In 2009 I graduated with a BA in history from The University of Oxford. I completed my Masters at the Centre for Women’s Studies at the University of York in 2011. In my MA I undertook comparative analysis of the work of Charcot (1877, 1881 and 1889) and Freud (1895) on hysteria and current NHS advice leaflets and websites on eating disorders.

In 2011 I commenced a PhD at the Centre for Women’s Studies at the University of York. My research focuses on female cultures of body management (the ways in which women consciously alter their bodies).
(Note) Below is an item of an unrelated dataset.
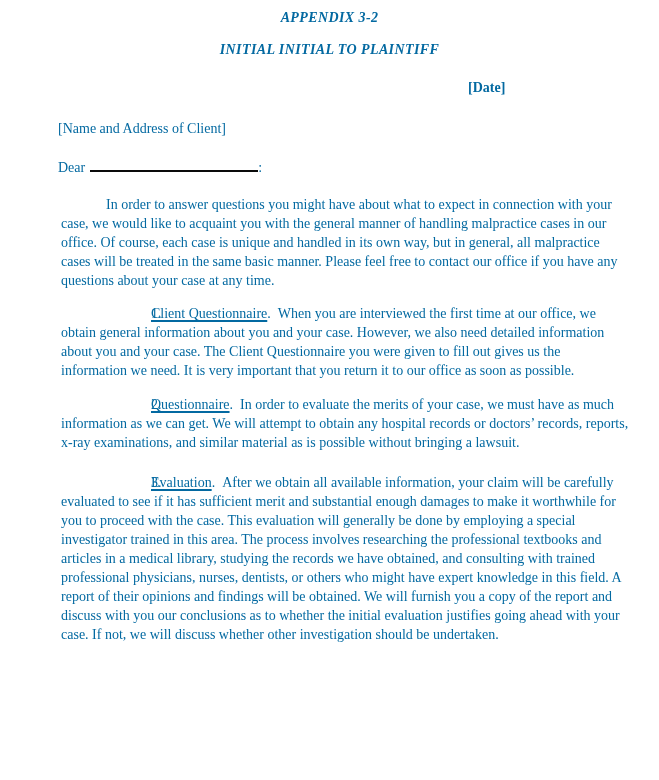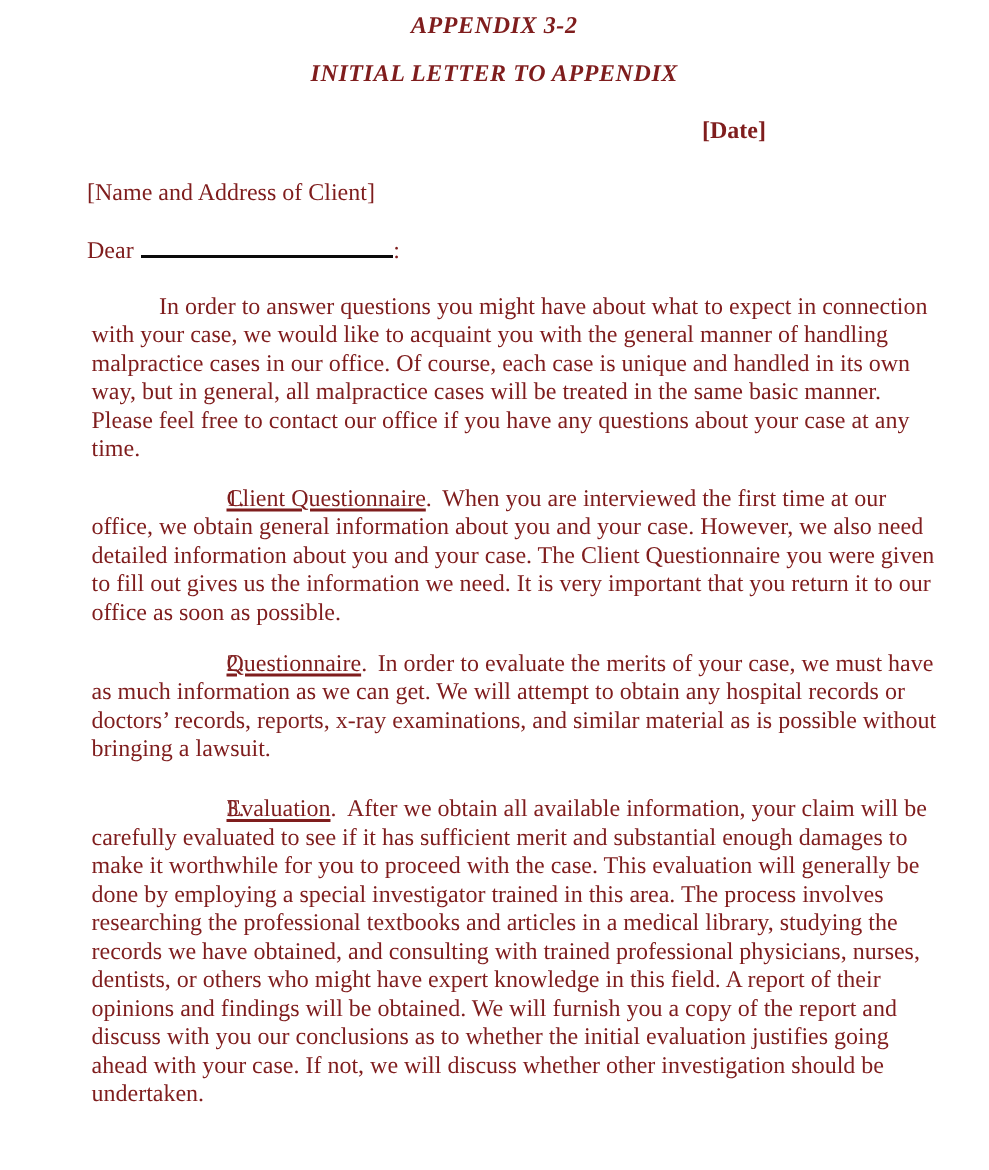"APPENDIX 3-2" .page { color: #7f1d1d -> #0369a1; font-size: 16px -> 14px }
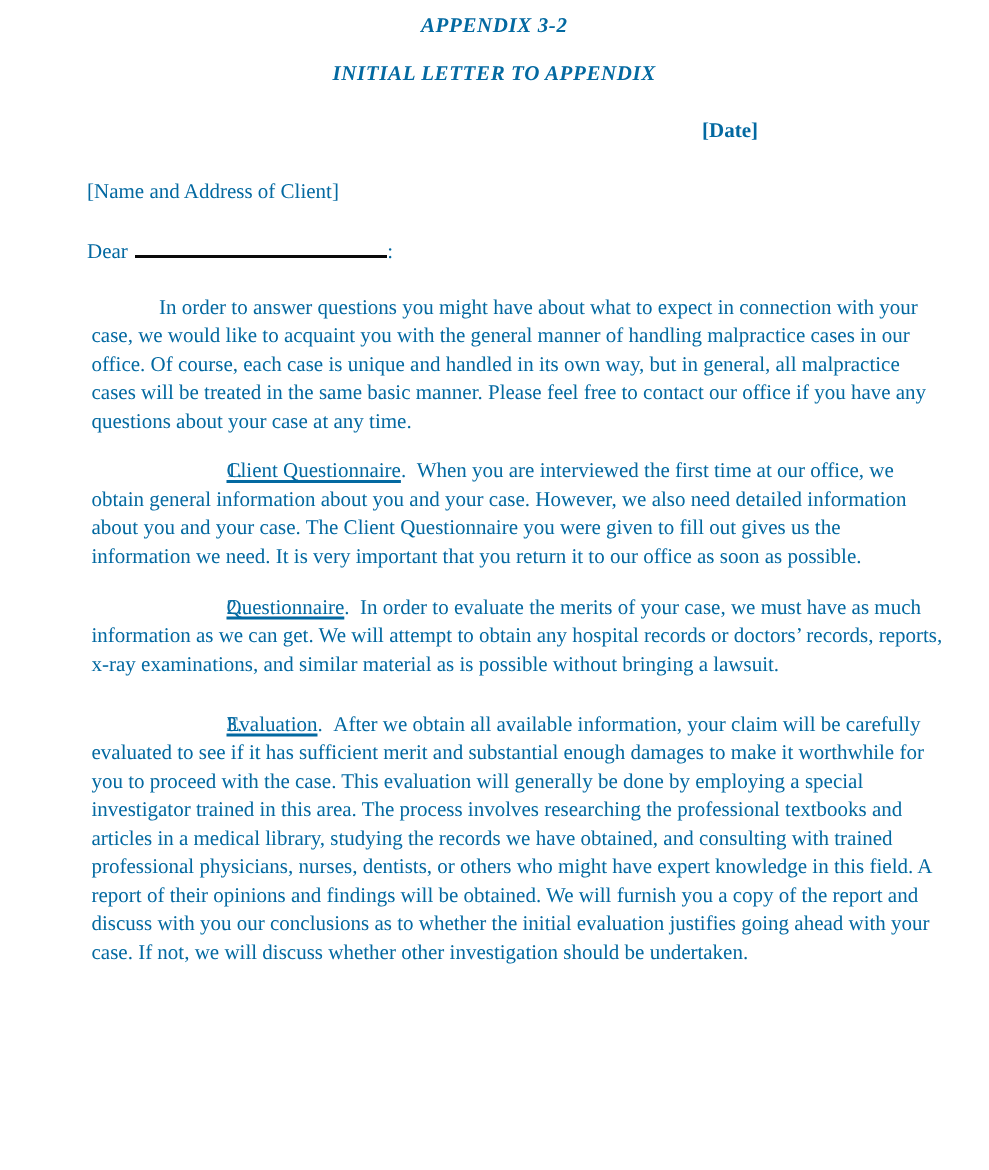"INITIAL LETTER TO APPENDIX" div.doc-title { text: LETTER TO APPENDIX -> INITIAL TO PLAINTIFF }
Beginning from the premise that most women in current UK society are deeply concerned about their appearance, I am investigating how women manage their image of bodily self. Considering the popularity and pervasiveness of body modification among young UK women, my research investigates the motivation, explanations and understanding women have of the body modifications they undertake. Part of my research is to discover how this modification is perceived by the women who undertake it and how they place their actions within the wider spectrum of possible body modification. In regards to body modification, I am being inclusive of all methods, ranging from shaving, make-up and dieting, to surgery and much more. This research aims to provide an in depth understanding of women’s relationship to their body, the actions they take upon it and the implications of this relationship upon their social and cultural interactions, perceptions of self and their embodied experience.

Bridget Lockyer

bridget.lockyer@york.ac.uk

In 2009, I graduated with a BA in History from the University of Manchester. I completed a Masters at the Centre for Women’s Studies at the University of York in 2011. In October 2011, I started AHRC funded PhD research which will focus on women’s participation in the culture of charity work. My research will examine why women working within the voluntary sector have ‘chosen’ this type of employment, what they are motivated by and how the culture of charity work may be changing. It will consider the extent to which charity is perceived as ‘women’s work’.